In an interview with Japanese media on Saturday, she praised as a great success the expansion of the Chiang Mai Initiative (CMI), a currency swap framework to guard against financial crises, the Nikkei business daily said.
The scheme, involving the Association of Southeast Asian Nations (ASEAN), Japan, China and South Korea, was launched in 2000 following the 1997 Asian financial crisis.
The Asean-plus-three agreed in May to expand the CMI's size to 120 billion dollars from the original 80 billion dollars proposed in 2008. Japan and China will each contribute 38.4 billion dollars and South Korea 19.2 billion dollars.
"The Asian bond market initiative is something we should now push," Arroyo was quoted by the Nikkei as saying on a visit to meet Prime Minister Taro Aso and business leaders.
The Philippine president was referring to efforts by regional governments and private companies to revitalise the market by issuing bonds denominated in local currencies.
Arroyo said the idea of establishing an Asian version of the IMF should be the next subject to be studied by the region to strengthen its financial stability, according to the Nikkei. She said she "agrees" with the idea, it added.

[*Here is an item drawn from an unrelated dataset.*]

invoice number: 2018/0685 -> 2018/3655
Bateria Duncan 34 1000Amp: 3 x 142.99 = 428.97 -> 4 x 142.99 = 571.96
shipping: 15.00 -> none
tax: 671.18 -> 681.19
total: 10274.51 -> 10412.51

"I am even in favour of a pan-Asian economic community that would cover not only the East Asian Summit, but other parts of Asia like the Middle East, Central Asia, South Asia and Oceania," Arroyo said.
The East Asian Summit involves 16 countries -- 10 Asean states, Japan, China, South Korea, India, Australia and New Zealand. An economic partnership agreement between Tokyo and Manila took effect last December, opening the door for Philippine nurses and carers to work in Japan under certain conditions.
"I believe after nurses and caregivers, soon we will be able to have English teachers and IT workers," Arroyo was quoted as saying.